Fishermen Jake Runyan and Chase Cominsky, who were caught adding weights to their fish in order to win the Lake Erie Walleye Trail fishing tournament last fall, were sentenced to 10 days in jail and 1.5 years' probation on Thursday, according to USA Today. This comes after the two pleaded guilty to felony charges including cheating in late March. The fishermen had previously plead not guilty to charges that included felony cheating, attempted grand theft, possessing criminal tools and misdemeanor charges of unlawfully owning wild animals.
In addition to their jail sentences, Runyan and Cominsky have reportedly been ordered to pay a $2,500 fine by a Cuyahoga County Common Pleas Court judge, a number that can be reduced if they make a donation to a charitable cause focused on fishing and children.

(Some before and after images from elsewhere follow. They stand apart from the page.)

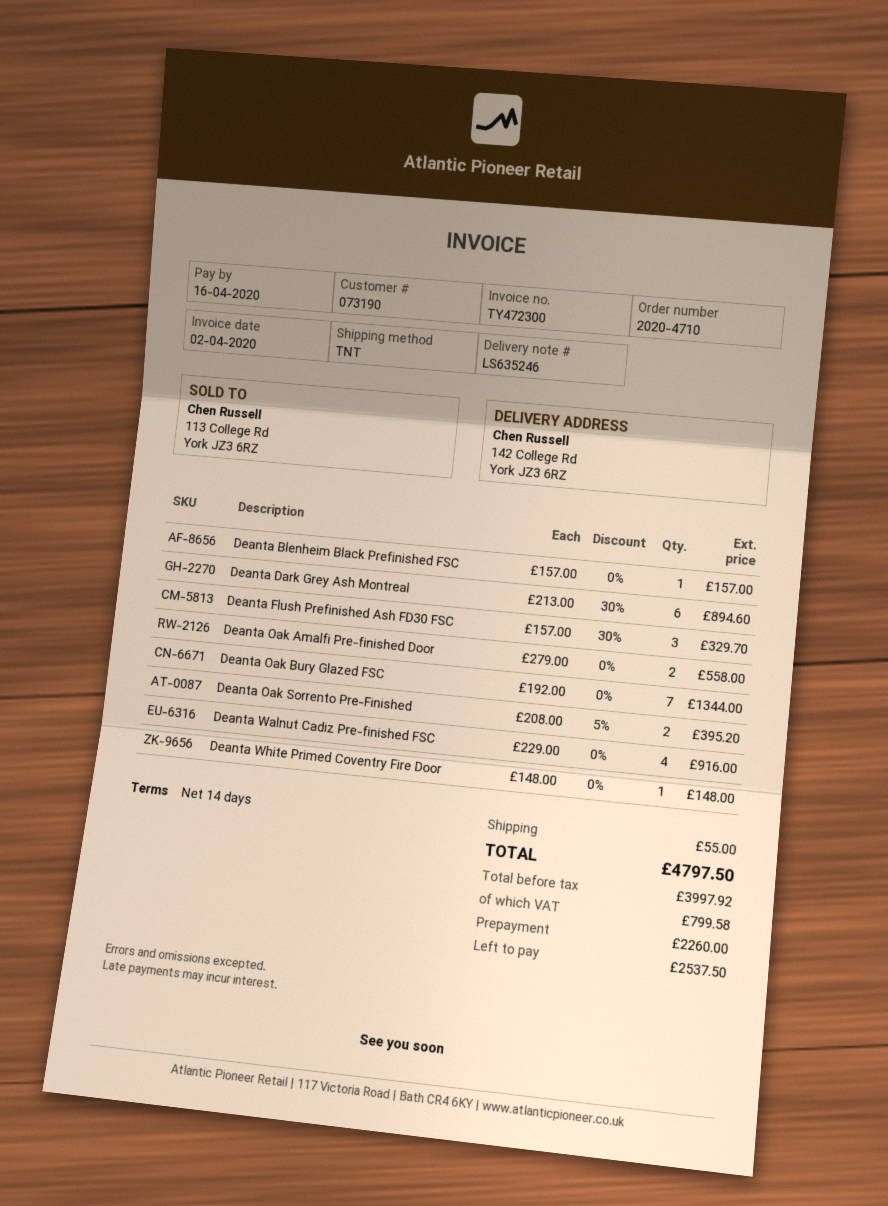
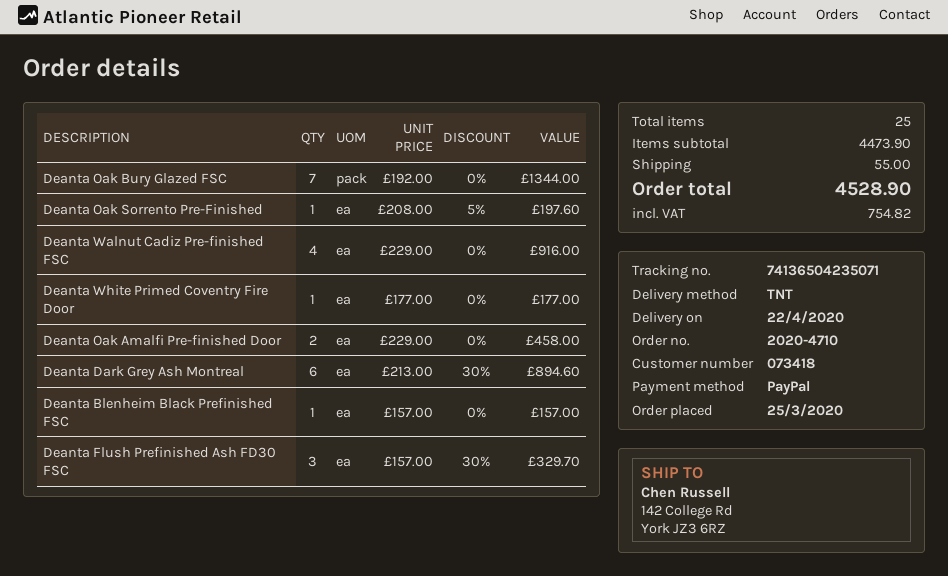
customer number: 073190 -> 073418
Deanta Oak Amalfi Pre-finished Door: 2 x 279.00 = 558.00 -> 2 x 229.00 = 458.00
Deanta Oak Sorrento Pre-Finished: 2 x 208.00 - 5% = 395.20 -> 1 x 208.00 - 5% = 197.60
Deanta White Primed Coventry Fire Door: 1 x 148.00 = 148.00 -> 1 x 177.00 = 177.00
tax: 799.58 -> 754.82
total: 4797.50 -> 4528.90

According to the Associated Press, the fishermen's guilty plea encompassed the cheating and unlawful wild animal ownership charges, resulting in the pair agreeing to three-year suspensions of their fishing licenses. Cominsky has also agreed to give up his bass boat valued at $100,000. The attempted grand theft and criminal tool possession charges have been dropped.
The incident in question happened late September. Competing for a $28,760 prize, Runyan and Cominsky needed their five fish to have a total weight over 16.89 pounds in order to win first place. In a video posted to Twitter, tournament director Jason Fischer chose to take a second look at their haul after it won by more than 17 pounds.
Sure enough, Fischer found 10 weights had been added to the fish. Eight of them weighed 12 ounces, and the other two weighed 10 ounces. Additionally, Fischer found walleye filets placed in the fish to add even more weight to the catch.
After announcing the charges, Cuyahoga County prosecutor Michael O'Malley shared his thoughts on the case.
"I take every crime seriously, and I believe what these two individuals attempted to do was not only dishonorable but criminal," O'Malley said in a press release.
Cominsky's boat and trailer were seized by investigators, but both he and Runyan pleaded not guilty to their charges in an Oct. 26 court appearance. Both were then released on personal bonds of $2,500.